Watson guardò il proprio coinquilino con stupore e attenzione, il suo collega ad un giorno di distanza dai fatti avvenuti era alle soglie della risoluzione del caso, mancavano ben pochi tasselli e il gioco sarebbe stato completato un’altra volta. Ora capiva perché era sempre in grado di stupirlo: Sherlock Holmes faceva del suo lavoro la propria ragione di vita, ogni minimo dettaglio, anche il più insignificante, poteva portare alla conclusione di un caso importante e all’incriminazione del più mediocre tra i sospettati. A lui non interessava incarcerare i colpevoli, bensì dargli un volto, conoscere i fatti e, nei casi minori, quelli riguardanti piccoli furti o liti famigliari, lasciava perfino andare liberi i cosiddetti colpevoli con una stretta di mano una volta risolto il misfatto, come nell’avventura del Carbonchio Azzurro. “Fatti, fatti, fatti, non posso costruire mattoni senza l’argilla” era solito dire perché il pregio di essere consulente investigativo, così definivala sua professione, era quello di scegliersi da solo i propri clienti, non contava il denaro, quanto un cliente fosse ricco o meno, quello che contava era come si presentava il misfatto e più era ricco di dettagli insoliti e misteriosi, più il noto detective di Baker Street era motivato.

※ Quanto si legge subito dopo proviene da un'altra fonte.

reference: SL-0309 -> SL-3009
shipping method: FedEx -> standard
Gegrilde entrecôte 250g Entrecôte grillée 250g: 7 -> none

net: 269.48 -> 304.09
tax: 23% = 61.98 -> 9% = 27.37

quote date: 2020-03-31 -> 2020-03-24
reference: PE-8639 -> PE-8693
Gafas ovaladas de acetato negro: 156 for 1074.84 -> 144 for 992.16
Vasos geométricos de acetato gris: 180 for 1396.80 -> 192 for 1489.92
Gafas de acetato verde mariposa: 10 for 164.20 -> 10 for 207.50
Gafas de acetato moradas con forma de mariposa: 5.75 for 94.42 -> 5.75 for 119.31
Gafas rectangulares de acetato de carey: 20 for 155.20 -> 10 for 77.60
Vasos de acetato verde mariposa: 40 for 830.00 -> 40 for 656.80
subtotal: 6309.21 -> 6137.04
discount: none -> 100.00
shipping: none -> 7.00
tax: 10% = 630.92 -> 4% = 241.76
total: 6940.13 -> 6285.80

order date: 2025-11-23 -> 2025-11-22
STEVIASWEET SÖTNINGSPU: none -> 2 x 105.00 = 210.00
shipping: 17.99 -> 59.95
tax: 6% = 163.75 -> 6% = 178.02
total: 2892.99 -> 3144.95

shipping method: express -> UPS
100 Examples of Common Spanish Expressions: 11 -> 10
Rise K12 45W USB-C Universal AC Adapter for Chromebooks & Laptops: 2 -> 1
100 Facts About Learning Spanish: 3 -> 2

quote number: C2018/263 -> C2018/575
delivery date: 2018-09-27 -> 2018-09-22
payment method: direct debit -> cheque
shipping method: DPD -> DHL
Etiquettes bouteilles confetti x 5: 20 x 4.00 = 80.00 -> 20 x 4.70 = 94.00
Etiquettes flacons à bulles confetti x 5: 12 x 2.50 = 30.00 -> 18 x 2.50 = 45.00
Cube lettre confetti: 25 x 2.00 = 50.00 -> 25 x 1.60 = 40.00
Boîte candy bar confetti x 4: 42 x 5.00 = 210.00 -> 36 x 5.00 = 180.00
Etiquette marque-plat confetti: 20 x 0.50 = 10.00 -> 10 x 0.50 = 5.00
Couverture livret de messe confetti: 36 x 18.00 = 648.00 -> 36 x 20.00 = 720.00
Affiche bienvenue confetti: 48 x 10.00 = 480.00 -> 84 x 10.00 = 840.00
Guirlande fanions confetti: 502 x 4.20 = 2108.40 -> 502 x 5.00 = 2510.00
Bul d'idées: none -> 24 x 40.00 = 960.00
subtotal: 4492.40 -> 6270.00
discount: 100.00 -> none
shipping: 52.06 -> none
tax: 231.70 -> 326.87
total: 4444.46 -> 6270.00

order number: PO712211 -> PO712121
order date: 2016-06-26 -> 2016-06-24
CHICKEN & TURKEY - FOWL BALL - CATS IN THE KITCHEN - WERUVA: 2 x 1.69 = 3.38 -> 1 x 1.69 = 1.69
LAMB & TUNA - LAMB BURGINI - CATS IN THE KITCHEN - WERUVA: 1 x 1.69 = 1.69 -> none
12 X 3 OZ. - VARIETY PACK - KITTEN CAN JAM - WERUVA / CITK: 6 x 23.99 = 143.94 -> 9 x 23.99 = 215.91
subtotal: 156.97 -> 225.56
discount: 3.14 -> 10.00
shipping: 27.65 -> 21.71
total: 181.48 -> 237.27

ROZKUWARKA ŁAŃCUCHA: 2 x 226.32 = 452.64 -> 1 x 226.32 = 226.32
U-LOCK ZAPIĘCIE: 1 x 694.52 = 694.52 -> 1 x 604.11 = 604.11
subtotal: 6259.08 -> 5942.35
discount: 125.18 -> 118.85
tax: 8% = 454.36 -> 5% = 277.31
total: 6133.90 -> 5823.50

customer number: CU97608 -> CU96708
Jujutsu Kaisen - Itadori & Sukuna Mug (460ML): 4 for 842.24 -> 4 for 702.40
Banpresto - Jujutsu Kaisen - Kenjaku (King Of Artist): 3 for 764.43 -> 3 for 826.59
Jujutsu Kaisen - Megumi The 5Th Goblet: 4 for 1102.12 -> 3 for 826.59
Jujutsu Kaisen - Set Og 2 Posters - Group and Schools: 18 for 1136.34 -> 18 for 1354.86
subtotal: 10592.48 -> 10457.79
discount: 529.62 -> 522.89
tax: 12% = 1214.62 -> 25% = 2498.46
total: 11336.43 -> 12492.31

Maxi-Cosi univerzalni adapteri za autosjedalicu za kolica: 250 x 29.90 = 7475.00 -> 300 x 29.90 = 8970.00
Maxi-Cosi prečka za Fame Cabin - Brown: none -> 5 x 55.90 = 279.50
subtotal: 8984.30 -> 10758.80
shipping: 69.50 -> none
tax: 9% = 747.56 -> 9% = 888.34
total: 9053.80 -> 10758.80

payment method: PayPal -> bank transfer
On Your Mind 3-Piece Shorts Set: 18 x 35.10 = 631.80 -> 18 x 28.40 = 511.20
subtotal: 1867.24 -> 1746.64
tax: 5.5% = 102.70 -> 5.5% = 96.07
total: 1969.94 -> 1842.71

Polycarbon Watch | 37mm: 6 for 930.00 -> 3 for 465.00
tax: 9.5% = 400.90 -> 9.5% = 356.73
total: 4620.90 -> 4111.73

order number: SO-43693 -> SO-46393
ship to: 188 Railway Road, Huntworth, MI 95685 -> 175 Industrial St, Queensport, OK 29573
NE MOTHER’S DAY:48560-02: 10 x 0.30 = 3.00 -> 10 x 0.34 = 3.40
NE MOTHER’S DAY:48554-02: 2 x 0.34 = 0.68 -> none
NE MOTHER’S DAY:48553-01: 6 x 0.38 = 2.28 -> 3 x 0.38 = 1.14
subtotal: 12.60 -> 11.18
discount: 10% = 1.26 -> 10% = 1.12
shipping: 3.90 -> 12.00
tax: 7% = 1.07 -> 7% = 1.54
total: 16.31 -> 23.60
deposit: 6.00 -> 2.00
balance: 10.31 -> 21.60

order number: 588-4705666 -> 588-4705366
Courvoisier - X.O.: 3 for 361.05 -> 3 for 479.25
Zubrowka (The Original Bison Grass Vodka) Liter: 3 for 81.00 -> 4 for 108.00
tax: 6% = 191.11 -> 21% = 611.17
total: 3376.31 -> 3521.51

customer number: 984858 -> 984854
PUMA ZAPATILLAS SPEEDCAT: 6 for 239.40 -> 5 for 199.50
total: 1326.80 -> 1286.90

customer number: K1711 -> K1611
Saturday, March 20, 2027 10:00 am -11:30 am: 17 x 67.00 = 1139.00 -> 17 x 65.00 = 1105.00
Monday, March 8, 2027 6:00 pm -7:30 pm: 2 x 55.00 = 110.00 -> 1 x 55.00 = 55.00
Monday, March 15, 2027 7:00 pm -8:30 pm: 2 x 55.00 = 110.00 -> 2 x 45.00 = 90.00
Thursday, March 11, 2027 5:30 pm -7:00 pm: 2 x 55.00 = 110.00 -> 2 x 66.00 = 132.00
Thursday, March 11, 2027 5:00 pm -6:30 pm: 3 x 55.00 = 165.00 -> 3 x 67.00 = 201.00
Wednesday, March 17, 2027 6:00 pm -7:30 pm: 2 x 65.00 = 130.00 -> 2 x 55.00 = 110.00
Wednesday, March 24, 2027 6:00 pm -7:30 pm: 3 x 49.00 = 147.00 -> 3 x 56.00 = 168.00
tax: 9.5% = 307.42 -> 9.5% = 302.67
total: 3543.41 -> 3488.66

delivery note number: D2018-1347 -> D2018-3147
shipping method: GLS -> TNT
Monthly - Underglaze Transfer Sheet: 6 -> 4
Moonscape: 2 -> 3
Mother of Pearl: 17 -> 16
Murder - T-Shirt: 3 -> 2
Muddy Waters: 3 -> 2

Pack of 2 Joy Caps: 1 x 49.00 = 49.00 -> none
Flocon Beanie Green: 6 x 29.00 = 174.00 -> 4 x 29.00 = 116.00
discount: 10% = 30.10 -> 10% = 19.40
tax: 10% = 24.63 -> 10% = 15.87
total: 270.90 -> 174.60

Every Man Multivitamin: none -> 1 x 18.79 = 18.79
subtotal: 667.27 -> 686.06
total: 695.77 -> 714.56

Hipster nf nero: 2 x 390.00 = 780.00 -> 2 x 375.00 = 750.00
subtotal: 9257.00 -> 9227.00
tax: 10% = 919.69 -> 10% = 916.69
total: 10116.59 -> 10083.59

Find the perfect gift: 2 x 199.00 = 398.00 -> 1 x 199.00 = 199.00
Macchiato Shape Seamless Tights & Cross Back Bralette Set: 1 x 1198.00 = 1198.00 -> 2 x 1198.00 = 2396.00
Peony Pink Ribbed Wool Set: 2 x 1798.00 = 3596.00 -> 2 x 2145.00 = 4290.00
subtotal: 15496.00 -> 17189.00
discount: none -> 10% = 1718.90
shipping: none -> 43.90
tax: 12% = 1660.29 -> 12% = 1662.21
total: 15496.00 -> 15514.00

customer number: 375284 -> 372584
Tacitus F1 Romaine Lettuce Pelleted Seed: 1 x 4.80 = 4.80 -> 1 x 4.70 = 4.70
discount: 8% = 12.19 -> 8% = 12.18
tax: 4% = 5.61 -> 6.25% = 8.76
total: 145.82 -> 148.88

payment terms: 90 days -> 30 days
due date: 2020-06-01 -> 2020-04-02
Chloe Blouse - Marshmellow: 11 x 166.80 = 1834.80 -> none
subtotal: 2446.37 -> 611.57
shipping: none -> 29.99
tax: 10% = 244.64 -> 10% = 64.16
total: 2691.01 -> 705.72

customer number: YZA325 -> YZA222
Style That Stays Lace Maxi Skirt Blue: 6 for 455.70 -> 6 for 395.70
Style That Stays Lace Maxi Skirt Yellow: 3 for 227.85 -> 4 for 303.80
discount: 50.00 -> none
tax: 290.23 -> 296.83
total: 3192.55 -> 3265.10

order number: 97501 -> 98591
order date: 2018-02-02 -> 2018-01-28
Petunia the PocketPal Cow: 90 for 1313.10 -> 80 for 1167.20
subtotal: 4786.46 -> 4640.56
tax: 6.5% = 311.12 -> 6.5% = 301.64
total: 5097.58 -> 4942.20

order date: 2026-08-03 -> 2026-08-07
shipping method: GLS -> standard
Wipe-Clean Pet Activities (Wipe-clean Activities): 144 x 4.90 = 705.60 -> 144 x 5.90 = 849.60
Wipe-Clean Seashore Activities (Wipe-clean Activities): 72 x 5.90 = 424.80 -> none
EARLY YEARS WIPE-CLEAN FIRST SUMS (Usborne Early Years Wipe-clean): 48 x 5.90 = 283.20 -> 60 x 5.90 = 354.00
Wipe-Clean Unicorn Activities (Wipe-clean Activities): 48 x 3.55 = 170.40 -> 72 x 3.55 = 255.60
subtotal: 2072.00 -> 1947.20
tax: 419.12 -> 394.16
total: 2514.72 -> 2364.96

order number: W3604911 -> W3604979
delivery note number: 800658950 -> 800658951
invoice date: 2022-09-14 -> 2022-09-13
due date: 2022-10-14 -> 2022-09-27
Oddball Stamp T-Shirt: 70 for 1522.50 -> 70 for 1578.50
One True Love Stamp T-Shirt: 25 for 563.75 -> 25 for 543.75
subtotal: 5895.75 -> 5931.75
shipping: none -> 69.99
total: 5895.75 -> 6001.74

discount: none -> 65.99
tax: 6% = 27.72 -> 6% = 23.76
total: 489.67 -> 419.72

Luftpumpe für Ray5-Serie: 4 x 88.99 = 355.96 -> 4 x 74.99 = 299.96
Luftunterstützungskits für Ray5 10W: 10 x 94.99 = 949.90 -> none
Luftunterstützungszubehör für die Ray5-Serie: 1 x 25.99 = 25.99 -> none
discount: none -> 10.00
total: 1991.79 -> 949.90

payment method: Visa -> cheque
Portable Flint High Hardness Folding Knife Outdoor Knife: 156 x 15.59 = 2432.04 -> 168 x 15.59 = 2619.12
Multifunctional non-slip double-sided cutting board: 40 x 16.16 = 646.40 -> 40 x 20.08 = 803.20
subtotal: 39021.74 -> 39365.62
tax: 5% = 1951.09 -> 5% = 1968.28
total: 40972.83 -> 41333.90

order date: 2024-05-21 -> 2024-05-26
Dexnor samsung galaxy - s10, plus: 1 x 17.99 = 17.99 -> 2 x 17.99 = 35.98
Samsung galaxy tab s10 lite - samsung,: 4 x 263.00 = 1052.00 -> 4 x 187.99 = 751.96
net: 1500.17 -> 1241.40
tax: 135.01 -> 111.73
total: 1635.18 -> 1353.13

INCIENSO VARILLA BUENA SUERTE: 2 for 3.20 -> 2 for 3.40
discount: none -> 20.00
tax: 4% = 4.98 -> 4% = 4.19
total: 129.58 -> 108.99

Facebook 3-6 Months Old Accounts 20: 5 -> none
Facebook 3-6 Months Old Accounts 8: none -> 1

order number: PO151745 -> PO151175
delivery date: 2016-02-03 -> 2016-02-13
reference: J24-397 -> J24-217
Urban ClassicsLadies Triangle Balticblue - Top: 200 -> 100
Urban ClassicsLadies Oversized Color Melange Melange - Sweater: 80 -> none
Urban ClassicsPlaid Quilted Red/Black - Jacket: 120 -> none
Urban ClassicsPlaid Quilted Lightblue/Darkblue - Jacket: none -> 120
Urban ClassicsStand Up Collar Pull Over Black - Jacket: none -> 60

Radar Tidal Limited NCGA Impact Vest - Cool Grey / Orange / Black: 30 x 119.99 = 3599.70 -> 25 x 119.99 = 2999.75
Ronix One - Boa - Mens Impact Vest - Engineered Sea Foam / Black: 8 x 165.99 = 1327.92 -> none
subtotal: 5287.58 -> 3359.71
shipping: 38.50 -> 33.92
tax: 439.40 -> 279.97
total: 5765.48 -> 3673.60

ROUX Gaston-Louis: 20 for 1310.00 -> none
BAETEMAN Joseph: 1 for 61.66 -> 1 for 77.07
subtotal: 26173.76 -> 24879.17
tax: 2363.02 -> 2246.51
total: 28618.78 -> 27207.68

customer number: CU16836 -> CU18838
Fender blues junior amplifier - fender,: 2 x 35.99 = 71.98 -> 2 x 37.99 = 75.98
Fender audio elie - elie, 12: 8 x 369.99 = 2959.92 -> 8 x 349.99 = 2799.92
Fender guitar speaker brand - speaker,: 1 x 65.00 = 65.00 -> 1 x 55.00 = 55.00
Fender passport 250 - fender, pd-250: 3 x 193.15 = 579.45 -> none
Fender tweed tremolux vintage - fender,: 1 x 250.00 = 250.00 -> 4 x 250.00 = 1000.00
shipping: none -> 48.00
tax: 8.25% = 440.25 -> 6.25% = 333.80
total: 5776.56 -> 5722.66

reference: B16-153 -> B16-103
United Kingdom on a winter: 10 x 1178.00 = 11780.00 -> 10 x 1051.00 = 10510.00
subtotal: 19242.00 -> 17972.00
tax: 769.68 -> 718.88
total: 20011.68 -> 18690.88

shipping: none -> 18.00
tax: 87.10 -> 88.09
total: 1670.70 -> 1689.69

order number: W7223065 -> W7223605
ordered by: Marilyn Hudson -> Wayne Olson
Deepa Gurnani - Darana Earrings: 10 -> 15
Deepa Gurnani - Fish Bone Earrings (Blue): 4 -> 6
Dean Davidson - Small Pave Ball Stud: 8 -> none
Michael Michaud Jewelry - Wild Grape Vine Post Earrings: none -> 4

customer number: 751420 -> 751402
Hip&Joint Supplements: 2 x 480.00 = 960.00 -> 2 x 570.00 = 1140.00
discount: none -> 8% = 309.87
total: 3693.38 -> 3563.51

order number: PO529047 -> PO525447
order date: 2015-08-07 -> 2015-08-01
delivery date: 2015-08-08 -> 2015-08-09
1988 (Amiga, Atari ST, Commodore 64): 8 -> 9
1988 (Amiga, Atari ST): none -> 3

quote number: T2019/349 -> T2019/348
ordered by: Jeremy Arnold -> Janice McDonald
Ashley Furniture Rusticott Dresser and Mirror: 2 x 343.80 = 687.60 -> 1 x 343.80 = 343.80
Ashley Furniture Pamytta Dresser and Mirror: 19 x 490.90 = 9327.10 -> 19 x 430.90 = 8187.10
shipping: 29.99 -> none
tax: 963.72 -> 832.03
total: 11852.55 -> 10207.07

- Mi tolga una curiosità Holmes, come ha capito che il quadro rubato era un falso?-.
- Mister Dawson, il custode del museo non è proprio un grande intenditore di arte - commentò – né un ottimo ladro, si è rivelato con le sue stesse mani quando ha fatto un monologo sui fiori presenti nel quadro, gli domandai se erano quelli tenuti in mano da Ofelia e lui, come un allocco, ha risposto di si. Qualsiasi intenditore d’arte sa per certo che i fiori accompagnano la donna galleggiando attorno a lei e sono situati non solo tra le sue mani ma anche sul suo grembo e sul resto del vestito-.
- Da questo punto di vista mi ha davvero stupito, Holmes – sorrise Watson. Mai avrebbe detto che il suo collega si interessasse all’arte!
- L’arte preraffaellita è un’arte che esce dagli schemi e dai canoni bigotti che quest’epoca sta mostrando, caro dottore, ora senza offesa, ma i valori di rispettabilità, onestà e quant’altro dir si voglia della borghesia vittoriana sono oramai superati, le due facce dell’Inghilterra sono oramai ben separate, crimini, desolazione, sfruttamento sono come ben sa all’ordine del giorno, non tutto è come si vede nei dipinti classici vittoriani, dove si notano le famiglie borghesi sorridenti e felici, bisogna uscire dagli schemi e i preraffaelliti ci sono riusciti, spianando la strada a quello che ora è considerato l’estetismo -.